Catherine Corless may not like being misquoted but she has not recanted this statement: “They were always segregated to the side of regular classrooms. By doing this, the nuns telegraphed the message that they were different and that we should keep away from them. They didn’t suggest we be nice to them. In fact, if you acted up in class some nuns would threaten to seat you next to the Home Babies. That was the message we got in our young years”.

The son of a widower, who lived in the Tuam house for many years when his father worked at the home, recalls no brutality and can remember gifts brought to him by Santa Claus. The nuns did not lack the training or knowledge of how to care for children; they deliberately chose to ignore the humanity of the “illegitimate” children in their care, which Irish society, Church and State collectively, despised.

Eoin O’Sullivan, associate professor at Trinity College Dublin, is co-author of the 2001 book Suffer the Little Children: the inside Story of Ireland’s Industrial Schools. He said that the practice of mass burial, often with just one headstone marking the site, was not uncommon in many mother and baby homes and psychiatric hospitals at the time. “Remember that the children went in there so the families could conceal their shame, and the kids were often adopted. The nuns were not going around grabbing pregnant women; the women were taken there by their families who knew what conditions were like.”

Whatever about the sensationalism of the Mail and Irish Central the salient issue was always the deaths of these children. The Mail article quotes from a Health Board report of 1944, which paints a gruesome picture of horrific conditions at the home in Tuam. June Goulding, a midwife who worked at the Bessborough mother and baby home in Cork for a year from 1951, describes in her 1998 book The Light in the Window how women were not allowed pain relief during labour or stitches after birth, and when they developed abscesses from breast-feeding they were denied penicillin. Survivors from these homes report mothers and children being denied medication and mothers getting septicaemia from dirty needles.
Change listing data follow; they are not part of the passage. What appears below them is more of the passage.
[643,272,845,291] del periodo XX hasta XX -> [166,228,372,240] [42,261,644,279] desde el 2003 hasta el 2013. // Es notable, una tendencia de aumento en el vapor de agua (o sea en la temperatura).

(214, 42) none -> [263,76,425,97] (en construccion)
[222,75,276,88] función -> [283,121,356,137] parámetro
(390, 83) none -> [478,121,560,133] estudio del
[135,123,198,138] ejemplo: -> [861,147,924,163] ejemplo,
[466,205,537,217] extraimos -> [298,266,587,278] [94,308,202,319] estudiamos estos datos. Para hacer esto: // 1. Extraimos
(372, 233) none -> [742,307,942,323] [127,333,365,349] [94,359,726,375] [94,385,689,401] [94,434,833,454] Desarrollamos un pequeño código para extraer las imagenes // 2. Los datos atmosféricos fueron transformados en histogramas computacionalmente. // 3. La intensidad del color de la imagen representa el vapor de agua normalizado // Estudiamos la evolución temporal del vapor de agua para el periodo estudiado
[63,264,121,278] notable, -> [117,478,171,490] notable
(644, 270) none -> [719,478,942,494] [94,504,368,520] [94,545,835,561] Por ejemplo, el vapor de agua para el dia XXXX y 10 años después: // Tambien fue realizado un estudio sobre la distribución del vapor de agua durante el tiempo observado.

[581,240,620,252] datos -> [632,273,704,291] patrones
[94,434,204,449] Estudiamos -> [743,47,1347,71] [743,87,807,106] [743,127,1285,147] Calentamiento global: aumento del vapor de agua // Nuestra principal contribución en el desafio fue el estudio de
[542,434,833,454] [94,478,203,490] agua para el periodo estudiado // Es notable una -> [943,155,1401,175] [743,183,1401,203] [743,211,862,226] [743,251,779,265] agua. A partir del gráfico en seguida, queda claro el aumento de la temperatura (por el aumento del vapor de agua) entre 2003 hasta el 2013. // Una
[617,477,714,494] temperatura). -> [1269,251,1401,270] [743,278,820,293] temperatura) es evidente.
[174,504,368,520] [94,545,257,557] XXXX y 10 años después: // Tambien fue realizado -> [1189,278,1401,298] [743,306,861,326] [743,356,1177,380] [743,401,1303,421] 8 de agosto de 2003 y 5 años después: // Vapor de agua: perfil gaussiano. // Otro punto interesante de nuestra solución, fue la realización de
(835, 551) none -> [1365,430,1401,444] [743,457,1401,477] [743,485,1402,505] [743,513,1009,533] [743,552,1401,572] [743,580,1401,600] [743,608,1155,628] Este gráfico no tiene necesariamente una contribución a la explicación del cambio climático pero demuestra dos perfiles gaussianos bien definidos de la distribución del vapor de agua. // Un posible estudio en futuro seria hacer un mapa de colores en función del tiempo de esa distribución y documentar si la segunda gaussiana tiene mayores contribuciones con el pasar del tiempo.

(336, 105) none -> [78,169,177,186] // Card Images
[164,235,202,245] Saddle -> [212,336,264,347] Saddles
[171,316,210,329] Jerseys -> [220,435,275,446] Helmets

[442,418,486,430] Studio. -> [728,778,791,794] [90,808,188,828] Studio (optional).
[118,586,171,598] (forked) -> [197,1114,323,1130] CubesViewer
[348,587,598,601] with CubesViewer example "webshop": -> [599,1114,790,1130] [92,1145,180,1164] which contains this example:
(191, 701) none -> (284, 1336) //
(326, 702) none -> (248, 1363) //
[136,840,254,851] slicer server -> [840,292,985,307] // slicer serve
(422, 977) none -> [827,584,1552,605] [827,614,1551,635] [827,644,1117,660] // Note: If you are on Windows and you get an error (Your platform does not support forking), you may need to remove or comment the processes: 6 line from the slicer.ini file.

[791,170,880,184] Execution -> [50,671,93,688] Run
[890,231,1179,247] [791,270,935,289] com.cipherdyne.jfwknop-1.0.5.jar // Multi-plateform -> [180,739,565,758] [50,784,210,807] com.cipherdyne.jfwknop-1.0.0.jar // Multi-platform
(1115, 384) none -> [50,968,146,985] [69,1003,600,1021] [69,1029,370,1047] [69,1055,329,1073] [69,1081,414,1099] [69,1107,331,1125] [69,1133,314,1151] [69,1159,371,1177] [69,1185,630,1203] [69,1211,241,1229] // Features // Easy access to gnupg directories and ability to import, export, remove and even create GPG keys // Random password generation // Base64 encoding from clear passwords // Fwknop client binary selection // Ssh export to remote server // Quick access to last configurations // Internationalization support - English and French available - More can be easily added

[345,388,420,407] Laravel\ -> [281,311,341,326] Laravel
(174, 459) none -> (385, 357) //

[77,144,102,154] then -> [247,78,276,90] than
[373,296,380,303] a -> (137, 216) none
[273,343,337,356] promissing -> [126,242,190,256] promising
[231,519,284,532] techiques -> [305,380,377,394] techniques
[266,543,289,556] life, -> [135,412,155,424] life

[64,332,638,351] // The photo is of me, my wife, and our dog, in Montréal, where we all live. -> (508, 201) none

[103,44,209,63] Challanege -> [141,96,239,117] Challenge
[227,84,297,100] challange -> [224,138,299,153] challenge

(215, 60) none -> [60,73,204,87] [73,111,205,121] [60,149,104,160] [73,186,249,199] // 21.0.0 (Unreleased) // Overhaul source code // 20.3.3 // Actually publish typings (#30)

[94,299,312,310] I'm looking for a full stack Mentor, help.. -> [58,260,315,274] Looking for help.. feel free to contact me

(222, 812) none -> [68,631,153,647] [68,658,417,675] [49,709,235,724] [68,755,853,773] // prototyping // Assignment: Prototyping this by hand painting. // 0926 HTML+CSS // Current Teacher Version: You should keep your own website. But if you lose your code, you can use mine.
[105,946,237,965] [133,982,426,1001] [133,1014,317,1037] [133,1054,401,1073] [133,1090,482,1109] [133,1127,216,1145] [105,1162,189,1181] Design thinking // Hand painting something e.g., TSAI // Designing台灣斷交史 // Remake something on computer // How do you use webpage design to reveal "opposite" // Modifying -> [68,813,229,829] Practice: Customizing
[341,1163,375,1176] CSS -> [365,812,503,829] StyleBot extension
Dr. James Feeney, the health board’s Chief Medical Officer, visited Bessborough in 1951 to investigate the horrific death rate in the home, where 100 out of 180 babies born had died. “Every baby had some purulent infection of the skin and all had green diarrhoea, carefully covered up. There was obviously a staphylococcus infection about. Without any legal authority, I closed the place down and sacked the matron, a nun, and also got rid of the medical officer. The deaths had been going on for years. They had done nothing.”

Is it sensationalism or scapegoating of the church to be concerned if there are suspicions that children may have died due to a deliberately low standard of care? Defenders of the church cannot claim that the press is sensationalising the stuff of nightmares when there is plenty of evidence that nightmares were real.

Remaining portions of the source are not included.